Con il secondo motivo il ricorrente denunzia ‘Violazione ex art. 360 n. 3 c.p.c., ovvero violazione e falsa applicazione dell’art. 2697 c.c. in materia di ripartizione dell’onere della prova nel giudizio di opposizione a decreto ingiuntivo’.
Deduce -premesso che nel giudizio di opposizione a decreto ingiuntivo spetta al creditore opposto, in quanto attore in senso sostanziale, di provare i fatti costitutivi della propria pretesa, mediante il deposito del proprio fascicolo di parte del procedimento monitorioche, nel caso di specie, l’impugnata sentenza è viziata per erroneo riparto dell’onere probatorio e violazione dell’art. 2697 cod. civ., dato che la corte di merito ha mancato di rilevare che parte opposta non aveva depositato la documentazione a sostegno del credito azionato in via monitoria, sicché la sua pretesa creditoria non era stata in alcun modo provata.

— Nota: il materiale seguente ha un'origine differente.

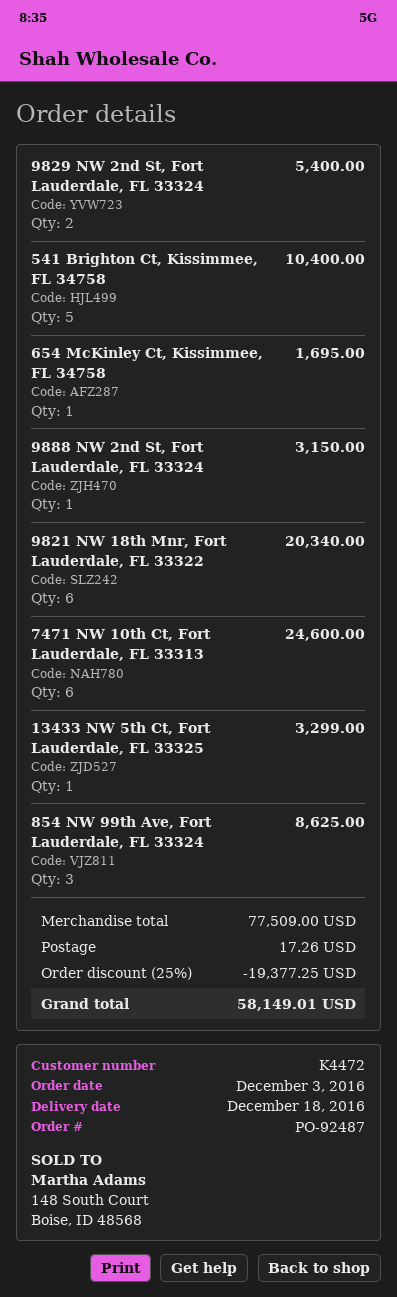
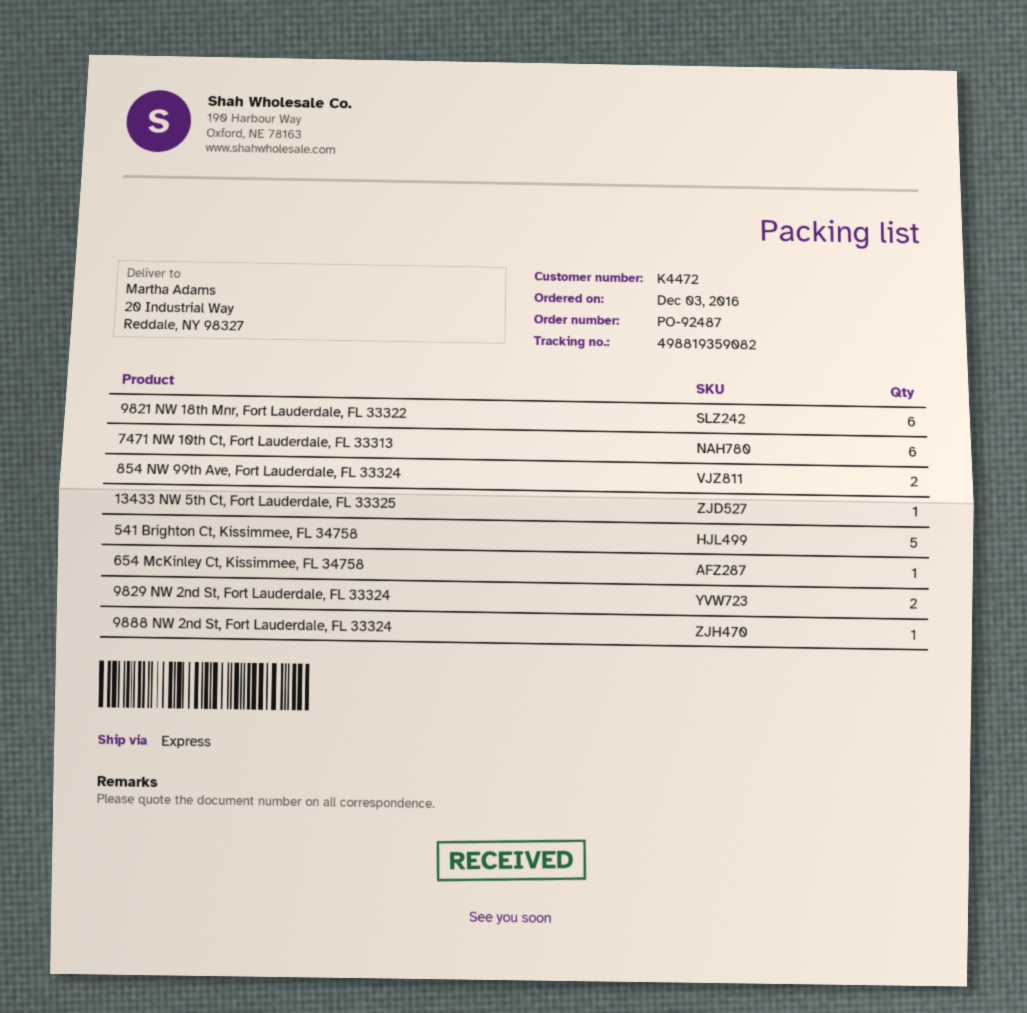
854 NW 99th Ave, Fort Lauderdale, FL 33324: 3 -> 2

2.1. Il motivo è inammissibile.
Non risulta correlato alla motivazione dell’impugnata sentenza, del tutto ignorata (v., nel senso dell’inammissibilità del ricorso che non si correla alla motivazione resa dall’impugnata sentenza, ovvero non ne censura tutte le rationes decidendi , Cass., 22/4/2022, n. 8036; Cass., Sez. Un., n. 7074/2017, in motivazione).
Nell ‘impugnata sentenza la corte territoriale ha affermato: ‘Si osserva, infatti, al riguardo, che l’opponente, in sede di opposizione, si era limitato a negare l’esistenza di qualsiasi
credito in capo alla opposta, adducendo di ignorare il titolo posto a fondamento dell’azione monitoria e che, a seguito dell’avvenuta costituzione della Arena, aveva genericamente contestato la pretesa creditoria con la memoria ex art. 183, sesto comma, primo termine, c.p.c., depositata in data 1.6.2016. Si rileva, inoltre, che l’Arena, nel costituirsi in giudizio, aveva precisato che il credito da essa vantato era rappresentato dai fidi concessi, nel 2004 e nel 2005, dalla Unicredit alla Astra RAGIONE_SOCIALE, che erano stati garantiti, in data 25.2.2005, dal Capozza fino alla concorrenza di euro 195.000,00 e che quest’ultimo, nella memoria predetta, aveva affermando in modo generico ed apodittico l’insussistenza del debito in ragione della asserita nullità del contratto di fideiussione ed all’avvenuta decadenza della Banca dall’azione di cui all’art. 1957 c.c., senza tuttavia fornire alcuna prova al riguardo’ (v. p. 8 sent.).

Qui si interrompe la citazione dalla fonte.